DIRECTIONS: Each line below should be repeated exactly, but no picture should be carried over.

*** Opening of INFORMATION PROVIDED ***

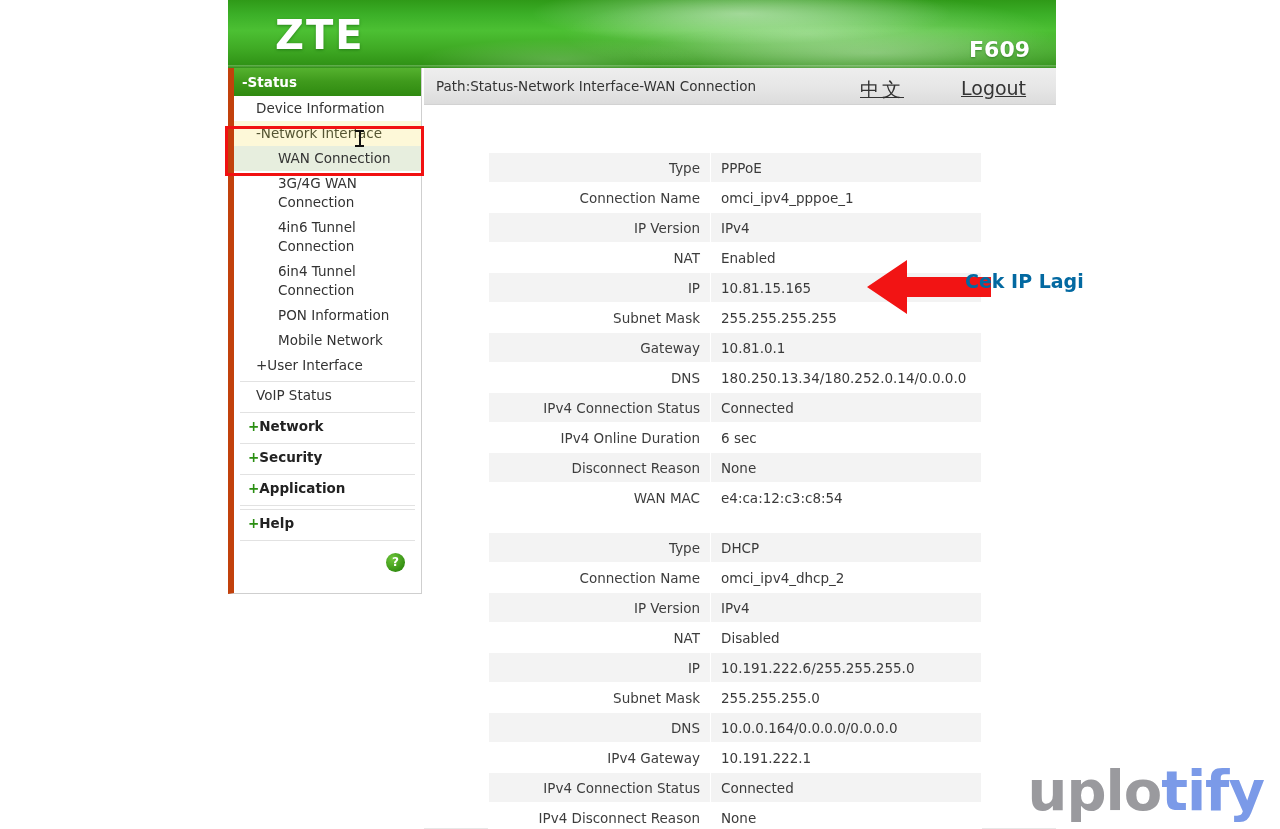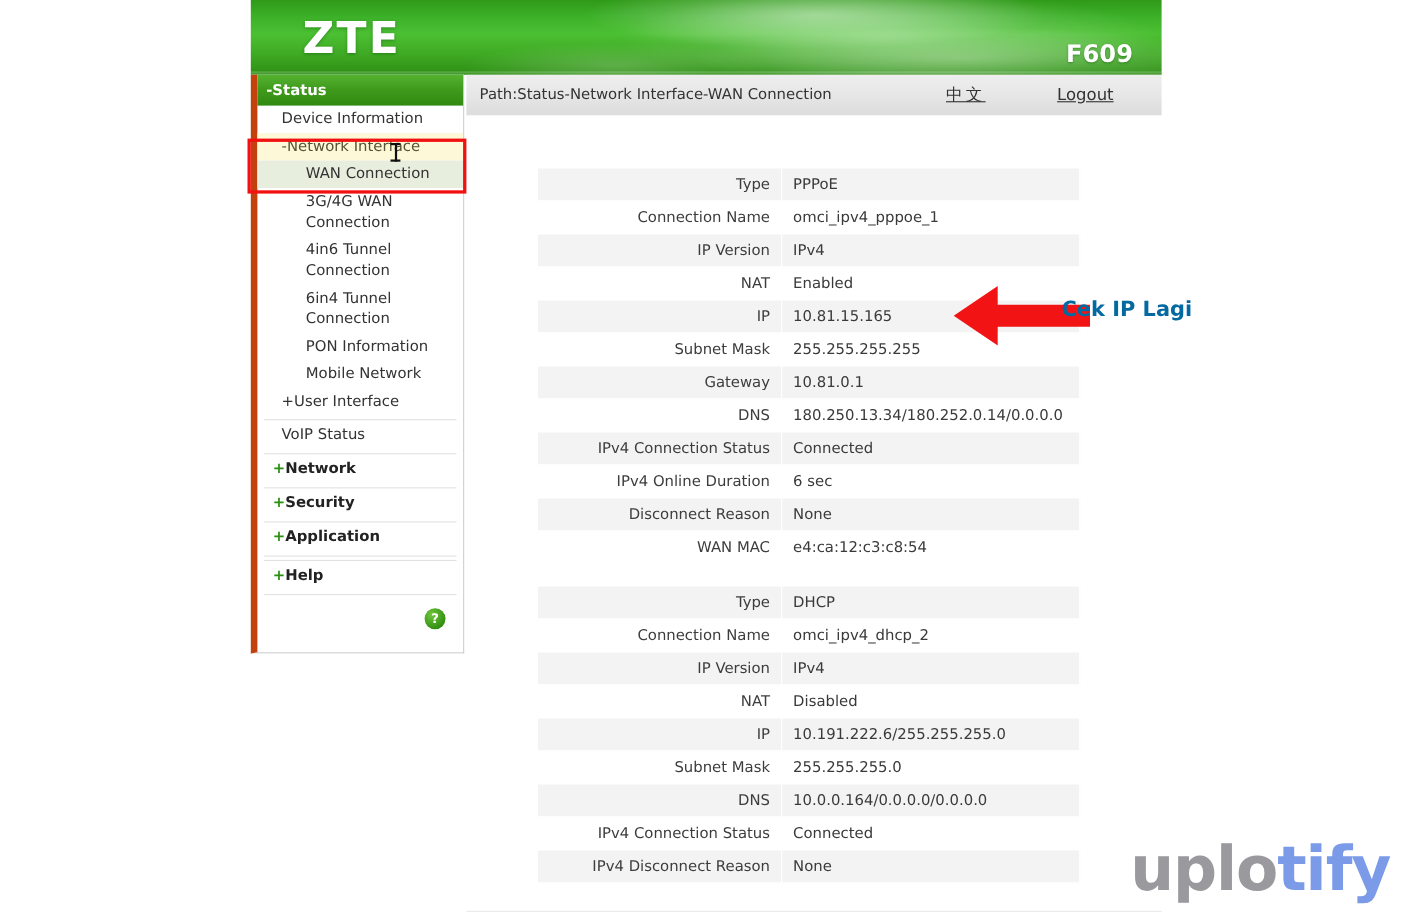--- a/index.html
+++ b/index.html
@@ -88,21 +88,21 @@
     position: absolute;
     left: 12px;
     top: 10px;
     font-size: 13.5px;
     color: #333333;
     white-space: nowrap;
   }
   .path-link {
     position: absolute;
     top: 9px;
-    font-size: 15px;
+    font-size: 19px;
     color: #333333;
     text-decoration: underline;
     cursor: pointer;
   }
   .path-link.lang { left: 436px; letter-spacing: 3px; }
   .path-link.logout { left: 537px; }
 
   
   .sidebar {
     position: absolute;
@@ -427,20 +427,24 @@
             </tr>
             <tr>
               <td class="k">Subnet Mask</td>
               <td class="v">255.255.255.0</td>
             </tr>
             <tr>
               <td class="k">DNS</td>
               <td class="v">10.0.0.164/0.0.0.0/0.0.0.0</td>
             </tr>
             <tr>
+              <td class="k">IPv4 Gateway</td>
+              <td class="v">10.191.222.1</td>
+            </tr>
+            <tr>
               <td class="k">IPv4 Connection Status</td>
               <td class="v">Connected</td>
             </tr>
             <tr>
               <td class="k">IPv4 Disconnect Reason</td>
               <td class="v">None</td>
             </tr>
           </tbody>
       </table>
     </div>

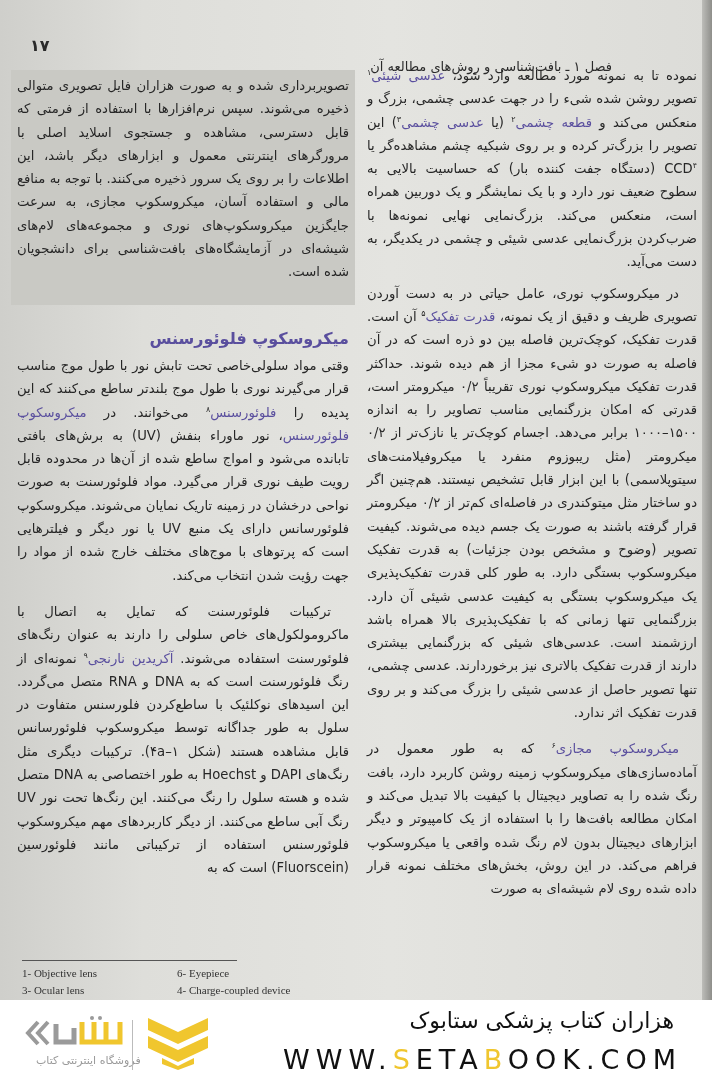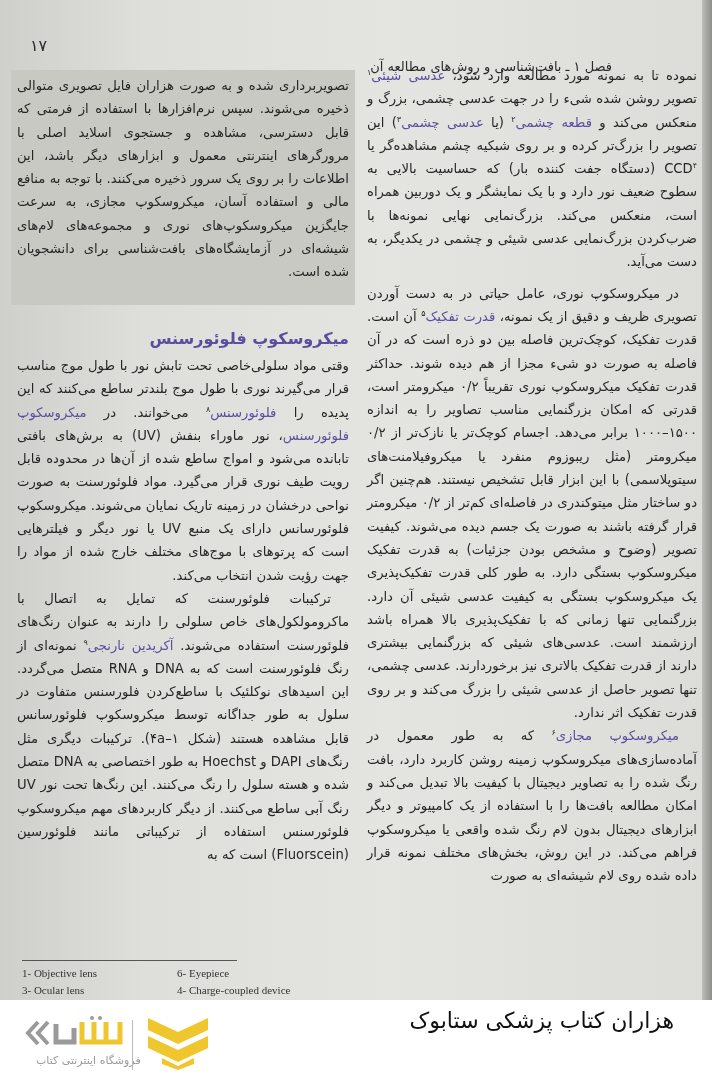--- a/index.html
+++ b/index.html
@@ -15,34 +15,34 @@
   }
   .page-edge {
     position:absolute; right:0; top:0; width:10px; height:1000px;
     background:linear-gradient(90deg,#bdbdb9,#8e8e8a);
   }
   .header {
     position:absolute; top:34px; left:22px; width:640px; height:24px;
     direction:rtl; display:flex; align-items:center;
   }
   .header-title { font-size:13px; color:#2a2a2a; margin-right:50px;margin-top:40px; }
-  .header-page { position:absolute; left:8px; top:2px; font-size:16px; font-weight:normal; color:#2a2a2a; direction:ltr; }
+  .header-page { position:absolute; left:8px; top:2px; font-size:16px; font-weight:bold; color:#2a2a2a; direction:ltr; }
 
   .col {
     position:absolute; direction:rtl; text-align:justify; text-align-last:right;
     color:#262626; font-size:13.2px; line-height:23.3px;
   }
   .col-right { left:367px; top:64px; width:330px; }
   .col-left { left:17px; top:70px; width:332px; }
   .col-left .boxed {
     background:#c9c9c4; padding:4px 6px 21px 6px; margin:0 -6px;
   }
 
   p { margin:0; }
-  p.indent { text-indent:18px; }
+  p.indent { text-indent:18px;margin-top:13px; }
   .term { color:#5a4f9e; font-weight:normal; }
   sup { font-size:8px; line-height:0; }
   .section-heading {
     color:#5a4f9e; font-weight:bold; font-size:16px; margin:22px 0 4px 0; text-align:right;
   }
 
   .footnote-rule { position:absolute; left:22px; top:960px; width:215px; height:1px; background:#555; }
   .footnotes {
     position:absolute; left:22px; top:965px; width:320px;
     font-family:"Liberation Serif", serif; font-size:11px; color:#333; line-height:17px;
@@ -124,13 +124,16 @@
       <circle cx="76" cy="2" r="2" fill="#9a9a9a"></circle>
   </svg>
   <span class="logo-sub">فروشگاه اینترنتی کتاب</span>
   <div class="logo-divider"></div>
   <svg class="logo-chevron" viewBox="0 0 60 52">
     <polygon points="0,0 30,14 60,0 60,12 30,26 0,12" fill="#f0c62e"></polygon>
     <polygon points="0,18 30,32 60,18 60,30 30,44 0,30" fill="#f0c62e"></polygon>
     <polygon points="14,40 30,48 46,40 46,46 30,52 14,46" fill="#f0c62e"></polygon>
   </svg>
   <div class="banner-shop">هزاران کتاب پزشکی ستابوک</div>
+  <div class="banner-url">
+    <span>WWW.</span><span class="accent">S</span><span>ETA</span><span class="accent">B</span><span>OOK.COM</span>
+  </div>
 </div>
 
 </body></html>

*** Close of INFORMATION PROVIDED ***

ANSWER SPACE:
--- a/index.html
+++ b/index.html
@@ -88,21 +88,21 @@
     position: absolute;
     left: 12px;
     top: 10px;
     font-size: 13.5px;
     color: #333333;
     white-space: nowrap;
   }
   .path-link {
     position: absolute;
     top: 9px;
-    font-size: 15px;
+    font-size: 19px;
     color: #333333;
     text-decoration: underline;
     cursor: pointer;
   }
   .path-link.lang { left: 436px; letter-spacing: 3px; }
   .path-link.logout { left: 537px; }
 
   
   .sidebar {
     position: absolute;
@@ -427,20 +427,24 @@
             </tr>
             <tr>
               <td class="k">Subnet Mask</td>
               <td class="v">255.255.255.0</td>
             </tr>
             <tr>
               <td class="k">DNS</td>
               <td class="v">10.0.0.164/0.0.0.0/0.0.0.0</td>
             </tr>
             <tr>
+              <td class="k">IPv4 Gateway</td>
+              <td class="v">10.191.222.1</td>
+            </tr>
+            <tr>
               <td class="k">IPv4 Connection Status</td>
               <td class="v">Connected</td>
             </tr>
             <tr>
               <td class="k">IPv4 Disconnect Reason</td>
               <td class="v">None</td>
             </tr>
           </tbody>
       </table>
     </div>

--- a/index.html
+++ b/index.html
@@ -15,34 +15,34 @@
   }
   .page-edge {
     position:absolute; right:0; top:0; width:10px; height:1000px;
     background:linear-gradient(90deg,#bdbdb9,#8e8e8a);
   }
   .header {
     position:absolute; top:34px; left:22px; width:640px; height:24px;
     direction:rtl; display:flex; align-items:center;
   }
   .header-title { font-size:13px; color:#2a2a2a; margin-right:50px;margin-top:40px; }
-  .header-page { position:absolute; left:8px; top:2px; font-size:16px; font-weight:normal; color:#2a2a2a; direction:ltr; }
+  .header-page { position:absolute; left:8px; top:2px; font-size:16px; font-weight:bold; color:#2a2a2a; direction:ltr; }
 
   .col {
     position:absolute; direction:rtl; text-align:justify; text-align-last:right;
     color:#262626; font-size:13.2px; line-height:23.3px;
   }
   .col-right { left:367px; top:64px; width:330px; }
   .col-left { left:17px; top:70px; width:332px; }
   .col-left .boxed {
     background:#c9c9c4; padding:4px 6px 21px 6px; margin:0 -6px;
   }
 
   p { margin:0; }
-  p.indent { text-indent:18px; }
+  p.indent { text-indent:18px;margin-top:13px; }
   .term { color:#5a4f9e; font-weight:normal; }
   sup { font-size:8px; line-height:0; }
   .section-heading {
     color:#5a4f9e; font-weight:bold; font-size:16px; margin:22px 0 4px 0; text-align:right;
   }
 
   .footnote-rule { position:absolute; left:22px; top:960px; width:215px; height:1px; background:#555; }
   .footnotes {
     position:absolute; left:22px; top:965px; width:320px;
     font-family:"Liberation Serif", serif; font-size:11px; color:#333; line-height:17px;
@@ -124,13 +124,16 @@
       <circle cx="76" cy="2" r="2" fill="#9a9a9a"></circle>
   </svg>
   <span class="logo-sub">فروشگاه اینترنتی کتاب</span>
   <div class="logo-divider"></div>
   <svg class="logo-chevron" viewBox="0 0 60 52">
     <polygon points="0,0 30,14 60,0 60,12 30,26 0,12" fill="#f0c62e"></polygon>
     <polygon points="0,18 30,32 60,18 60,30 30,44 0,30" fill="#f0c62e"></polygon>
     <polygon points="14,40 30,48 46,40 46,46 30,52 14,46" fill="#f0c62e"></polygon>
   </svg>
   <div class="banner-shop">هزاران کتاب پزشکی ستابوک</div>
+  <div class="banner-url">
+    <span>WWW.</span><span class="accent">S</span><span>ETA</span><span class="accent">B</span><span>OOK.COM</span>
+  </div>
 </div>
 
 </body></html>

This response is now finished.